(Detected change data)
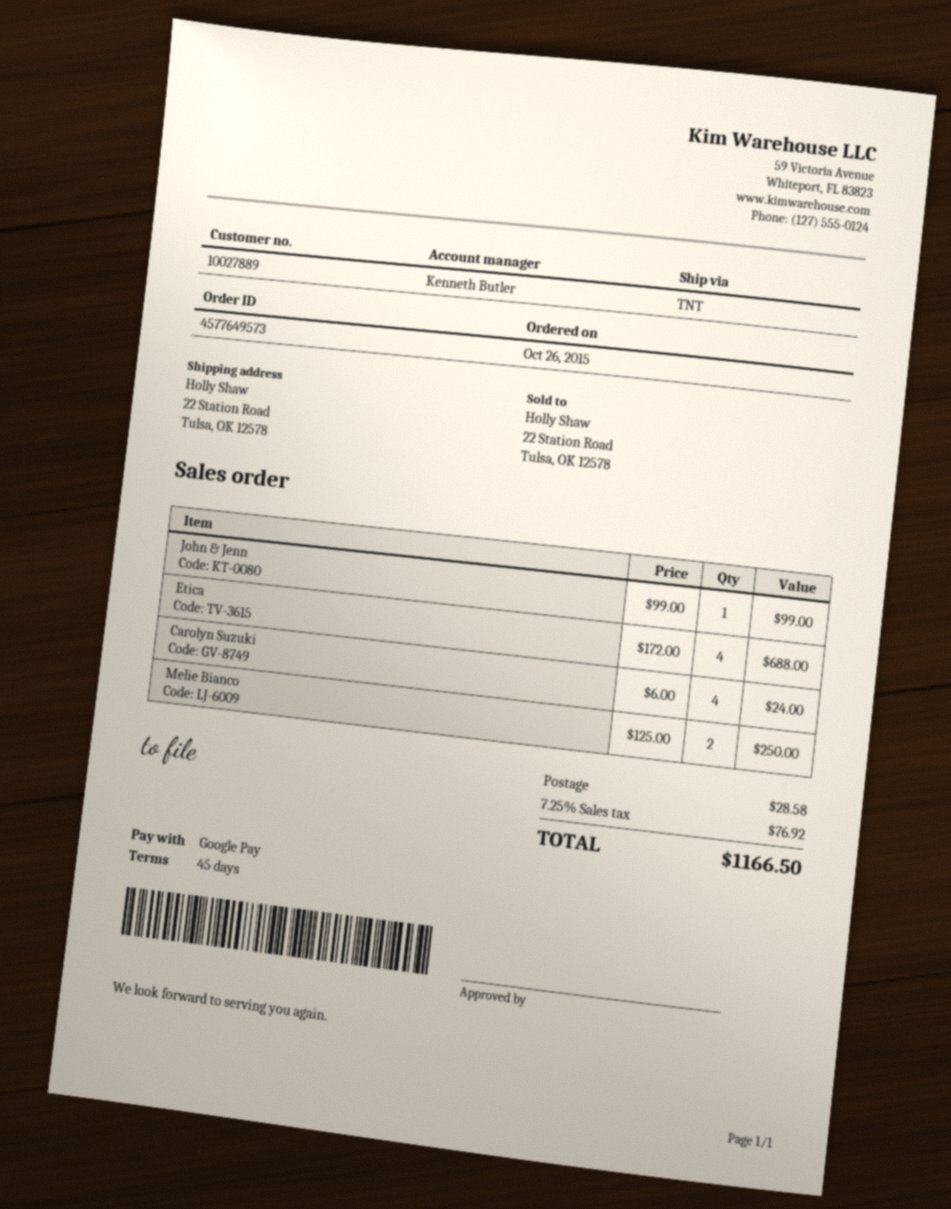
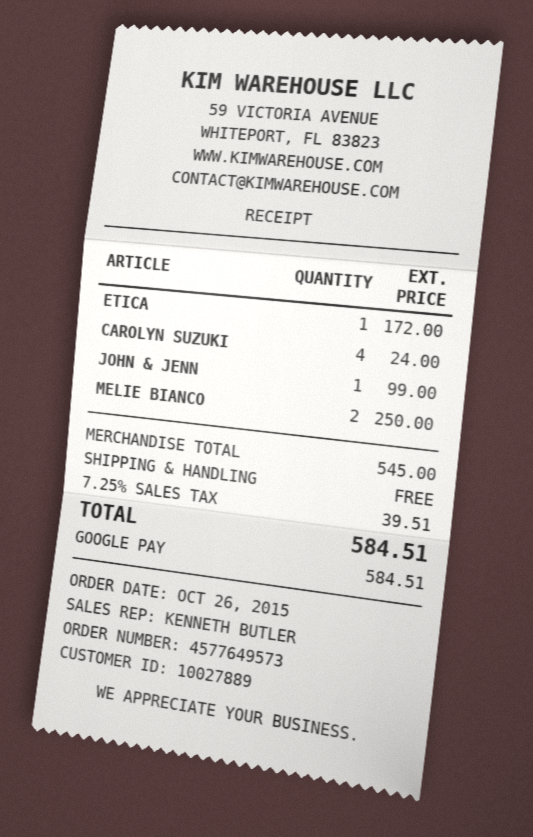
Etica: 4 for 688.00 -> 1 for 172.00
shipping: 28.58 -> 0.00
tax: 7.25% = 76.92 -> 7.25% = 39.51
total: 1166.50 -> 584.51

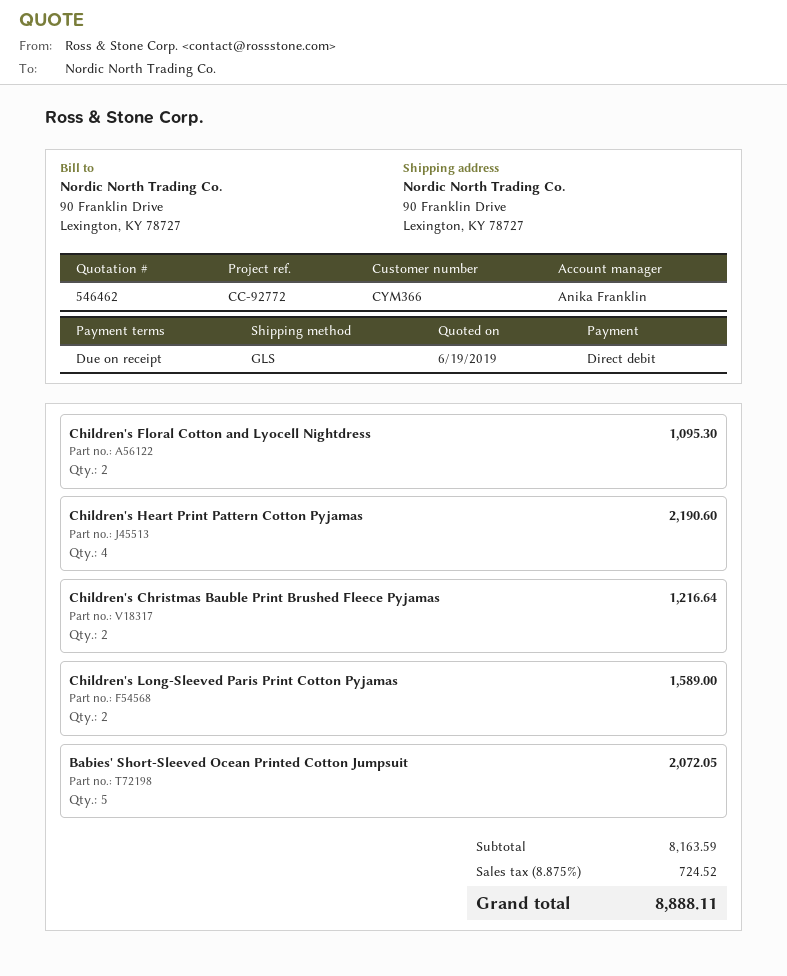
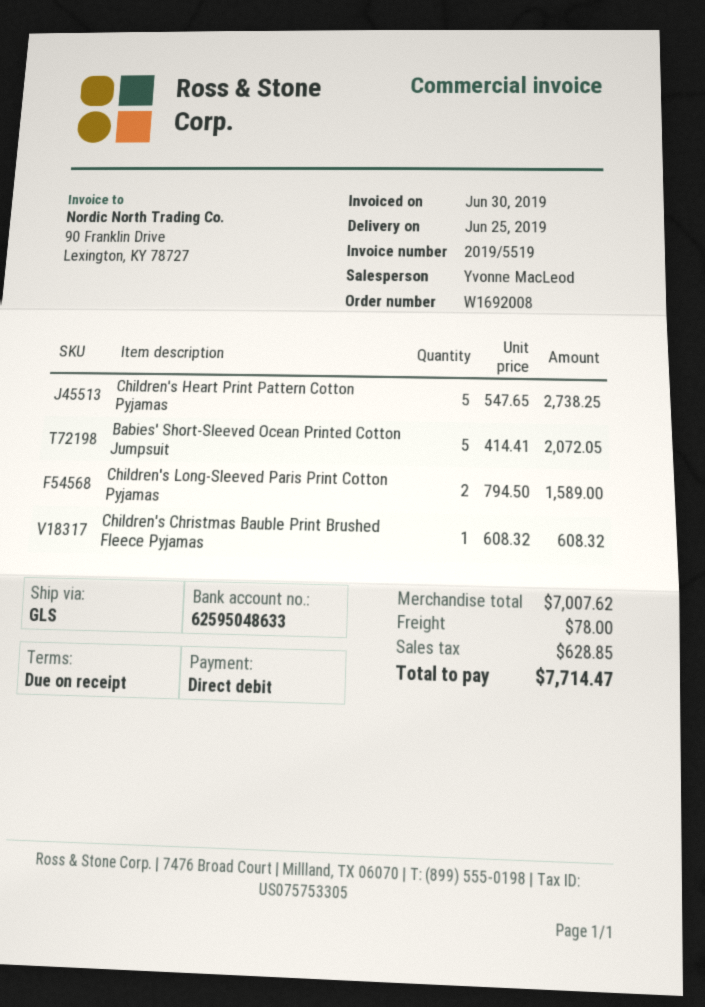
sales rep: Anika Franklin -> Yvonne MacLeod
Children's Floral Cotton and Lyocell Nightdress: 2 for 1095.30 -> none
Children's Heart Print Pattern Cotton Pyjamas: 4 for 2190.60 -> 5 for 2738.25
Children's Christmas Bauble Print Brushed Fleece Pyjamas: 2 for 1216.64 -> 1 for 608.32
subtotal: 8163.59 -> 7007.62
shipping: none -> 78.00
tax: 724.52 -> 628.85
total: 8888.11 -> 7714.47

◆ What is expected: Output every entry exactly. Pictures stay out.

◆ Result:
Etica: 4 for 688.00 -> 1 for 172.00
shipping: 28.58 -> 0.00
tax: 7.25% = 76.92 -> 7.25% = 39.51
total: 1166.50 -> 584.51

sales rep: Anika Franklin -> Yvonne MacLeod
Children's Floral Cotton and Lyocell Nightdress: 2 for 1095.30 -> none
Children's Heart Print Pattern Cotton Pyjamas: 4 for 2190.60 -> 5 for 2738.25
Children's Christmas Bauble Print Brushed Fleece Pyjamas: 2 for 1216.64 -> 1 for 608.32
subtotal: 8163.59 -> 7007.62
shipping: none -> 78.00
tax: 724.52 -> 628.85
total: 8888.11 -> 7714.47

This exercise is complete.